Мэтью ждал, что публика начнет возмущаться и штурмовать трибуну, или же какой-нибудь олдермен в ярости вскочит на ноги, или же сам лорд Корнбери ворвется в зал и погонит прочь девку, посмевшую столь вопиющим образом омрачить его явление народу. Однако ничего подобного не случилось.

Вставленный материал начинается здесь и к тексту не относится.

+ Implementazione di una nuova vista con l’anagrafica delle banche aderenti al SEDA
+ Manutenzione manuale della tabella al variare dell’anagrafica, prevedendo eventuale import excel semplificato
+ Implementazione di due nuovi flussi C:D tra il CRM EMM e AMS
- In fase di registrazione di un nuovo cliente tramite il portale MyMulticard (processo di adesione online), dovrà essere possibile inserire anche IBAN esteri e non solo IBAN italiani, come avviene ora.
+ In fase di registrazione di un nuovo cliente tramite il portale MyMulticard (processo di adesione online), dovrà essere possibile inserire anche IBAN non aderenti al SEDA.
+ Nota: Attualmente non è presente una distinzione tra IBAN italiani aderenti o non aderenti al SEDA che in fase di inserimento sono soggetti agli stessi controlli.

Вместо этого распутница, которая не плыла, как уличная женщина, а шагала стремительно и без всякой грации, миновала глашатая (тот совершенно усох и вжал голову в плечи, так что над воротом остались только нос и глазки). По-прежнему никто не пытался ее остановить. Она поднялась на трибуну, схватилась за нее своими крупными руками в перчатках, обратила к горожанам белое, напудренное, немного даже лошадиное лицо… и вдруг размалеванный рот по-мужски гаркнул:
– Добрый день! Прошу садиться.
Никто не сел. И не шелохнулся.
Из дальней части зала, кажется, раздался знакомый раскат китайского гонга. Мэтью краем глаза заметил рядом какое-то движение: Соломон Талли широко разинул рот, и его новенькая челюсть, влажно блестя слюной, поползла вон из зияющей пещеры. Не успев даже как следует подумать, Мэтью затолкал челюсть обратно до щелчка. Талли продолжал глазеть с разинутым ртом на нового губернатора колонии.

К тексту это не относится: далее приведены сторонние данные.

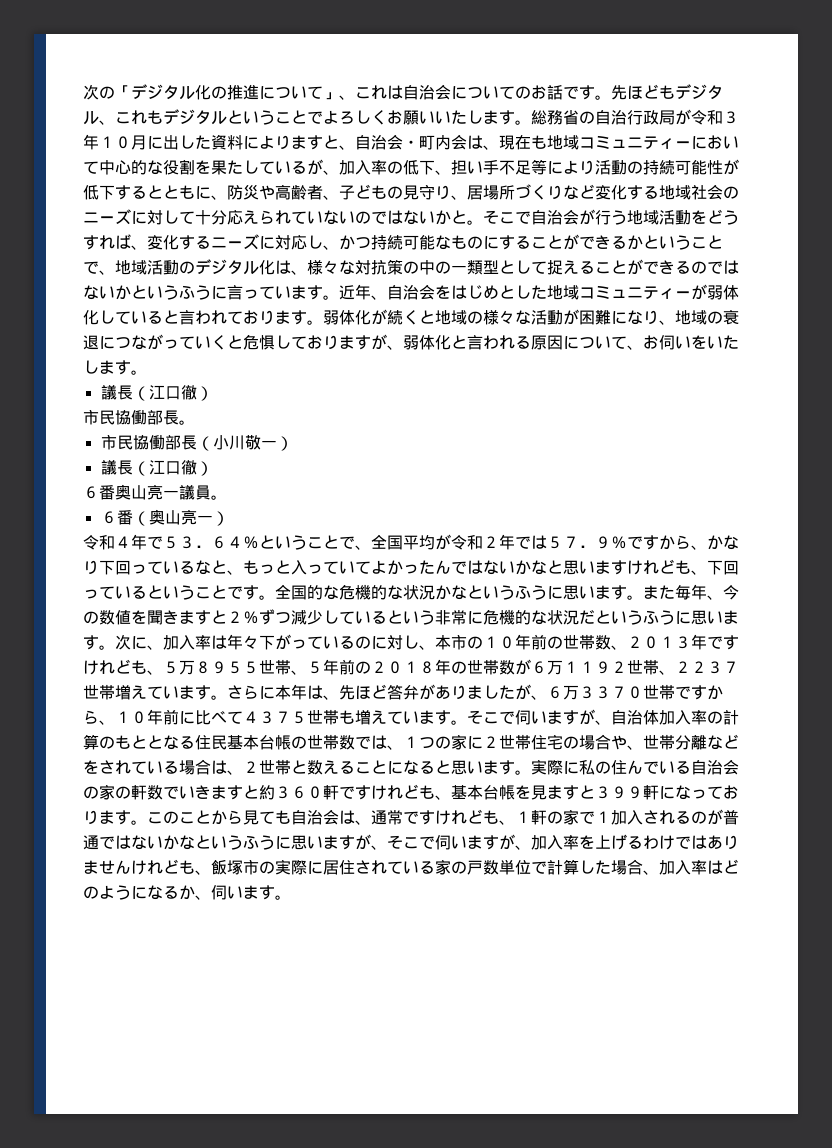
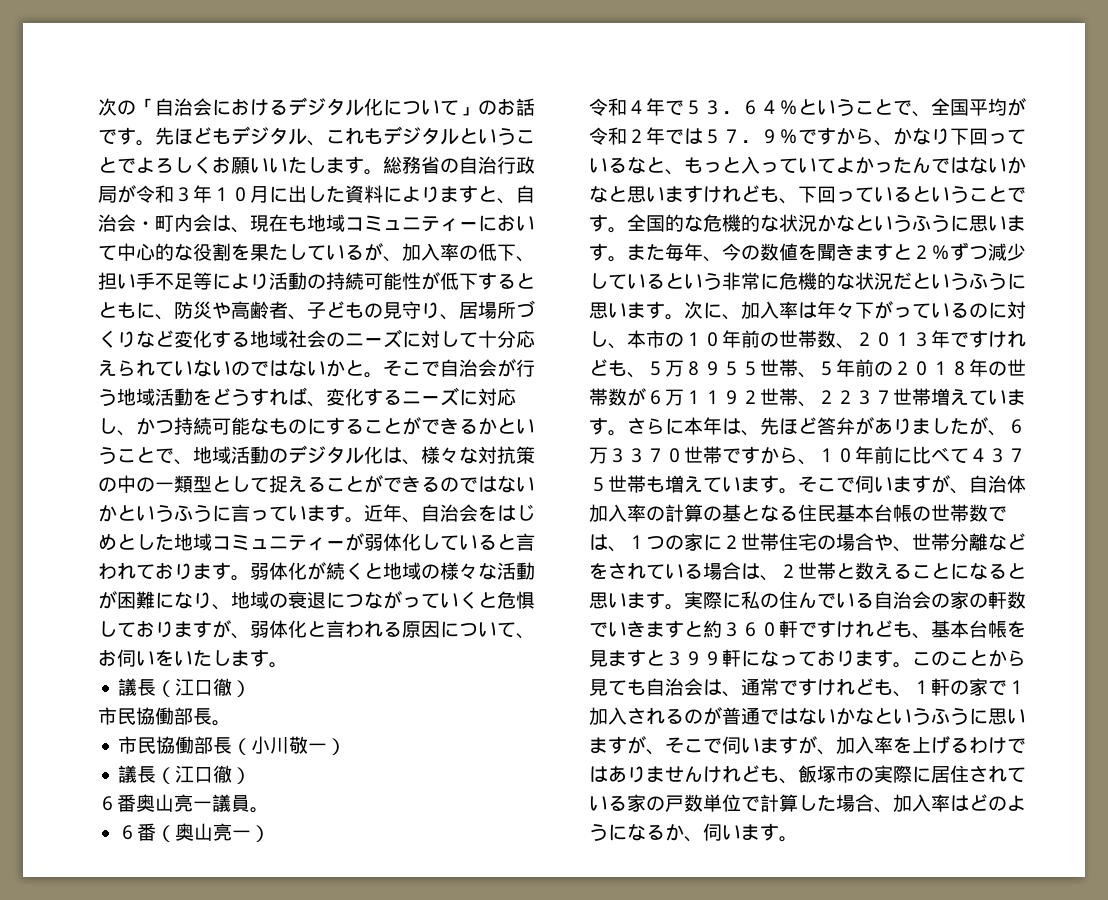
- 次の「デジタル化の推進について」、これは自治会についてのお話です。
+ 次の「自治会におけるデジタル化について」のお話です。
- そこで伺いますが、自治体加入率の計算のもととなる住民基本台帳の世帯数では、１つの家に２世帯住宅の場合や、世帯分離などをされている場合は、２世帯と数えることになると思います。
+ そこで伺いますが、自治体加入率の計算の基となる住民基本台帳の世帯数では、１つの家に２世帯住宅の場合や、世帯分離などをされている場合は、２世帯と数えることになると思います。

– Я сказал, прошу садиться, – повторил лорд Корнбери, однако качание павлиньих перьев на его шляпке, судя по всему, загипнотизировало публику.
– Господь всемогущий! – прошептал судья Пауэрс, у которого только что глаза на лоб не лезли. – Это не лорд, а леди!
– Господа, господа! – прогремел сзади чей-то голос. Затем застучали по полу трость и каблуки. Главный констебль города Гарднер Лиллехорн, эдакий этюд в пурпурных тонах (весь наряд его, от чулок до треуголки, был фиолетовый), прошествовал вперед и грациозно замер, положив руку на серебряный набалдашник черной лакированной трости в виде львиной головы. – И дамы тоже, – добавил он, покосившись на Полли Блоссом. – Лорд Корнбери попросил вас сесть.
В дальнем конце зала, где была уже не почтенная публика, а толпа, захихикали и заболтали. Лиллехорн в бешенстве раздул ноздри и вскинул подбородок с черной эспаньолкой – точно занес над собравшимися топор.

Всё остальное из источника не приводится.